PROMPT: Each record, word for word and stripped of pictures, is what the answer should contain.

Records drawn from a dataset

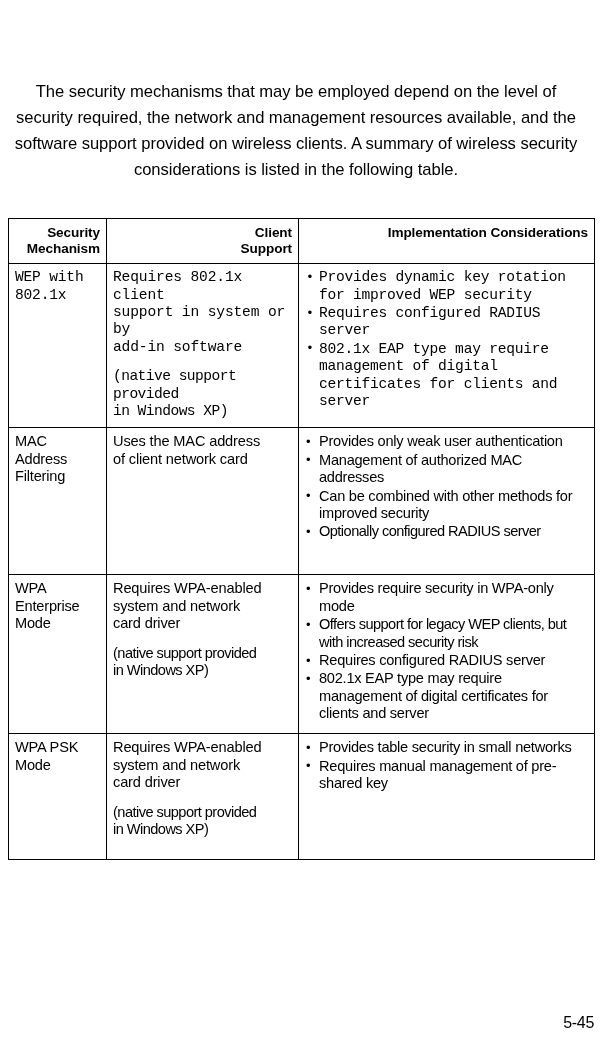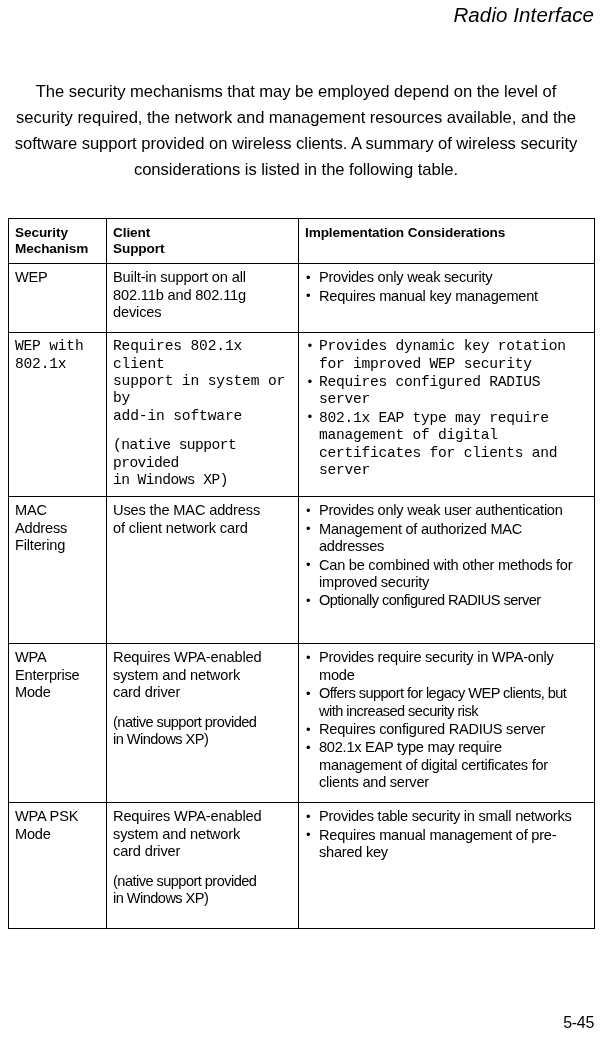--- a/index.html
+++ b/index.html
@@ -144,7 +144,6 @@
 
 <div class="page">
 
-  <div class="running-head">Radio Interface</div>
 
   <p class="body-text">The security mechanisms that may be employed depend on the level of security required, the network and management resources available, and the software support provided on wireless clients. A summary of wireless security considerations is listed in the following table.</p>
 

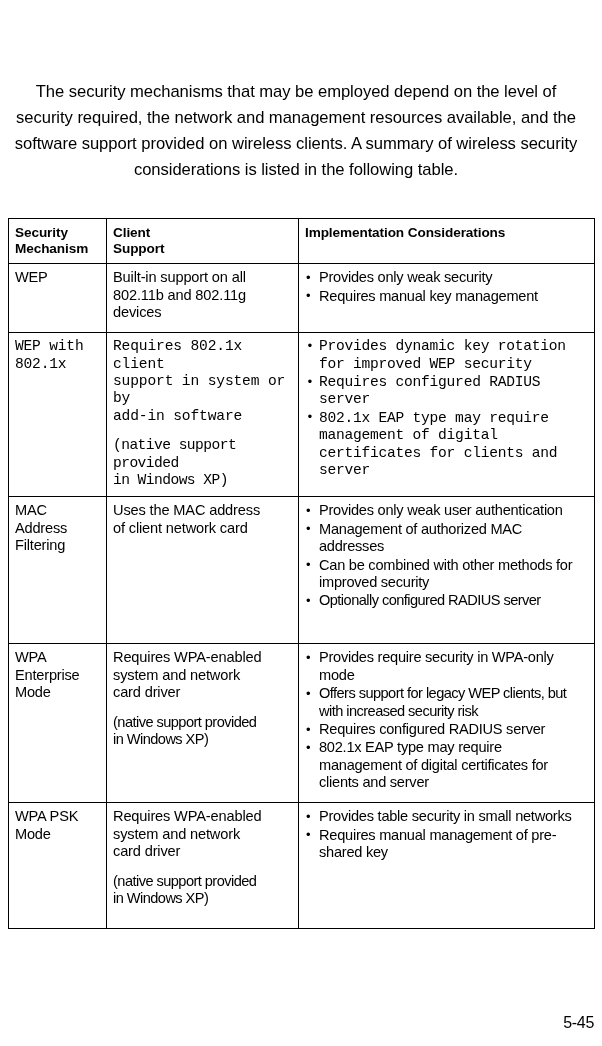--- a/index.html
+++ b/index.html
@@ -76,6 +76,7 @@
     line-height: 15.6px;
     padding-top: 6px;
     letter-spacing: -0.1px;
+    text-align: right;
   }
   .hdr-l1 { display: block; }
   .hdr-l2 { display: block; }

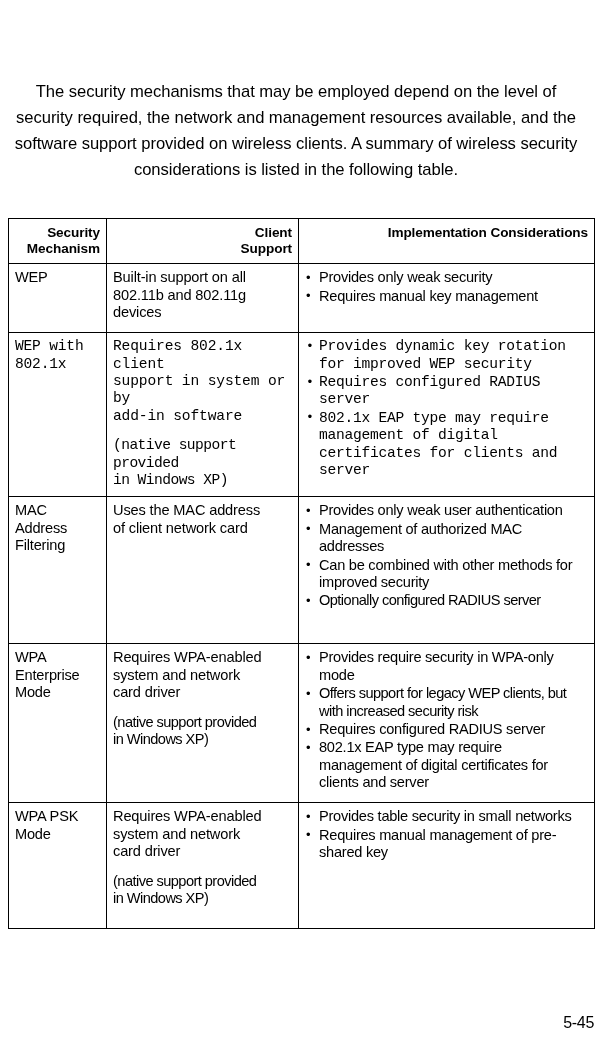--- a/index.html
+++ b/index.html
@@ -171,20 +171,6 @@
     </thead>
     <tbody>
 
-      <tr class="r-wep">
-        <td class="cell-mech">WEP</td>
-        <td class="cell-client">
-          <p class="primary">Built-in support on all
-802.11b and 802.11g
-devices</p>
-        </td>
-        <td class="cell-impl">
-          <ul class="bullets">
-            <li>Provides only weak security</li>
-            <li>Requires manual key management</li>
-          </ul>
-        </td>
-      </tr>
 
       <tr class="r-wep1x">
         <td class="cell-mech">WEP with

EXERCISE OUTPUT:
--- a/index.html
+++ b/index.html
@@ -144,7 +144,6 @@
 
 <div class="page">
 
-  <div class="running-head">Radio Interface</div>
 
   <p class="body-text">The security mechanisms that may be employed depend on the level of security required, the network and management resources available, and the software support provided on wireless clients. A summary of wireless security considerations is listed in the following table.</p>
 

--- a/index.html
+++ b/index.html
@@ -76,6 +76,7 @@
     line-height: 15.6px;
     padding-top: 6px;
     letter-spacing: -0.1px;
+    text-align: right;
   }
   .hdr-l1 { display: block; }
   .hdr-l2 { display: block; }

--- a/index.html
+++ b/index.html
@@ -171,20 +171,6 @@
     </thead>
     <tbody>
 
-      <tr class="r-wep">
-        <td class="cell-mech">WEP</td>
-        <td class="cell-client">
-          <p class="primary">Built-in support on all
-802.11b and 802.11g
-devices</p>
-        </td>
-        <td class="cell-impl">
-          <ul class="bullets">
-            <li>Provides only weak security</li>
-            <li>Requires manual key management</li>
-          </ul>
-        </td>
-      </tr>
 
       <tr class="r-wep1x">
         <td class="cell-mech">WEP with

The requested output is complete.